*** Records shown Section Begins ***

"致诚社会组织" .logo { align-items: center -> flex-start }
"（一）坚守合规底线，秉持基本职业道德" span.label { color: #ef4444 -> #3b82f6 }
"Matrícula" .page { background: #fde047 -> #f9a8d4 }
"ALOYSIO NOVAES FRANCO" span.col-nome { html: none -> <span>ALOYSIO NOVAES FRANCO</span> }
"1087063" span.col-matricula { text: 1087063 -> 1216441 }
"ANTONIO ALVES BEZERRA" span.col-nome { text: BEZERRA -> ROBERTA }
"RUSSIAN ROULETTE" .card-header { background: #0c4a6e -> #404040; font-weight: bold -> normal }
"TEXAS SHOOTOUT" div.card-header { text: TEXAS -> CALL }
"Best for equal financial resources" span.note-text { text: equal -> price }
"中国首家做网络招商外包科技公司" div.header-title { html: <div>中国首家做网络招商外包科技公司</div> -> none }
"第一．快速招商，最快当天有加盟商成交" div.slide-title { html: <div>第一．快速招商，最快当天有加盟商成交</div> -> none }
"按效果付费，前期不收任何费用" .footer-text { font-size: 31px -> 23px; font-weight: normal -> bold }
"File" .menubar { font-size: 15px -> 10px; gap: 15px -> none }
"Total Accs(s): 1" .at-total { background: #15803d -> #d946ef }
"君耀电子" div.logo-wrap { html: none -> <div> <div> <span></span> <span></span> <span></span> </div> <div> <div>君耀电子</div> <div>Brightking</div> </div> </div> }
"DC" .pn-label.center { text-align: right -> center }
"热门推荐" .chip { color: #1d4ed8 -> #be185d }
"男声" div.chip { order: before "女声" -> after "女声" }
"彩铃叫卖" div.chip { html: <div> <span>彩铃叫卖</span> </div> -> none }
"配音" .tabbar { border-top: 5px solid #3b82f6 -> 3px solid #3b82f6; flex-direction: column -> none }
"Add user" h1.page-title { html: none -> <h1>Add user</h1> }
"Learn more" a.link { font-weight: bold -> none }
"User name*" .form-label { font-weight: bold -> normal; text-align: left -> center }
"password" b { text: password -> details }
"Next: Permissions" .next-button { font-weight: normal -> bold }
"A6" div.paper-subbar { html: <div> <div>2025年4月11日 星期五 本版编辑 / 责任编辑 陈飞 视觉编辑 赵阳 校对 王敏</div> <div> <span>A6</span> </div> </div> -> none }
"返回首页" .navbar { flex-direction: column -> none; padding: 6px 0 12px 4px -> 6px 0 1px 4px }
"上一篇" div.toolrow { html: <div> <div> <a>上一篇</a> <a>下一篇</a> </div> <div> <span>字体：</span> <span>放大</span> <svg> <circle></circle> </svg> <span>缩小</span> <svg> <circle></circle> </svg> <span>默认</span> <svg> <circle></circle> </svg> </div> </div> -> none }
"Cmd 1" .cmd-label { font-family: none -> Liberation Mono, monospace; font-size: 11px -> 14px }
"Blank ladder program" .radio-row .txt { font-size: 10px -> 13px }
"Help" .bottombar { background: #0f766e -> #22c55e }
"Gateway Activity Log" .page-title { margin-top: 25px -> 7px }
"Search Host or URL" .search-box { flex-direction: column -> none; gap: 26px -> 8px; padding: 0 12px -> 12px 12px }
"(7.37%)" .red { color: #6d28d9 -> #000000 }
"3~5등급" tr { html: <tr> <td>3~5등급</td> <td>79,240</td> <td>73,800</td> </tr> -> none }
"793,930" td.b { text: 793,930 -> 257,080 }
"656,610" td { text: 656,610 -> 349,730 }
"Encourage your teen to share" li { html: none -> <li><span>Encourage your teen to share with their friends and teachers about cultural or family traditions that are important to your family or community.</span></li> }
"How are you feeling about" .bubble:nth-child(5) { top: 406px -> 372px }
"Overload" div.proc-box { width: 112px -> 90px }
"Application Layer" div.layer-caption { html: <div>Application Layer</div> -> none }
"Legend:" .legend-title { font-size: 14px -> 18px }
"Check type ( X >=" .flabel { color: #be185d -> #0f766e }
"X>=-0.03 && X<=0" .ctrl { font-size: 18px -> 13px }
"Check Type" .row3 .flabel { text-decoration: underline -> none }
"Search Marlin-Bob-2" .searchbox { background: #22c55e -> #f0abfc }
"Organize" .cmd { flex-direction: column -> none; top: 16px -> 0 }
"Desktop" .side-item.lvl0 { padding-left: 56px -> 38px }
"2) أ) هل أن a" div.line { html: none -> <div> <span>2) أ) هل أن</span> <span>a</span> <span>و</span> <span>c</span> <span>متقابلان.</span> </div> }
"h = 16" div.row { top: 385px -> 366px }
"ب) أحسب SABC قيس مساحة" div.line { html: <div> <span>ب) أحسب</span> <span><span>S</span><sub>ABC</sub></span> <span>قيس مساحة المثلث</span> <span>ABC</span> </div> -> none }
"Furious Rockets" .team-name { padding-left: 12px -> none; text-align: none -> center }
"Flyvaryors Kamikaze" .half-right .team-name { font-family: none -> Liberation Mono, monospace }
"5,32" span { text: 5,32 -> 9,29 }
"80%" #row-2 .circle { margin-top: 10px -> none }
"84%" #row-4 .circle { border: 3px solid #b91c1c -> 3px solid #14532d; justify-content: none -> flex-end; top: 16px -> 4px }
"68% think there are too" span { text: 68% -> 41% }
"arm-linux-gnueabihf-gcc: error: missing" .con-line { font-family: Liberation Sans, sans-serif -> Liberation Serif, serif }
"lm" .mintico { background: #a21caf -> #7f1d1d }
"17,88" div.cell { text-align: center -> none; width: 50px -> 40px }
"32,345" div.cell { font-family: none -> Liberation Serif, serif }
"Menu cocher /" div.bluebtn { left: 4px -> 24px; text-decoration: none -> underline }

*** Records shown Section Ends ***

◆ What the exercise asks ◆
Scan the entries above and copy each line where "Mono" occurs.

◆ Exercise answer ◆
"Cmd 1" .cmd-label { font-family: none -> Liberation Mono, monospace; font-size: 11px -> 14px }
"Flyvaryors Kamikaze" .half-right .team-name { font-family: none -> Liberation Mono, monospace }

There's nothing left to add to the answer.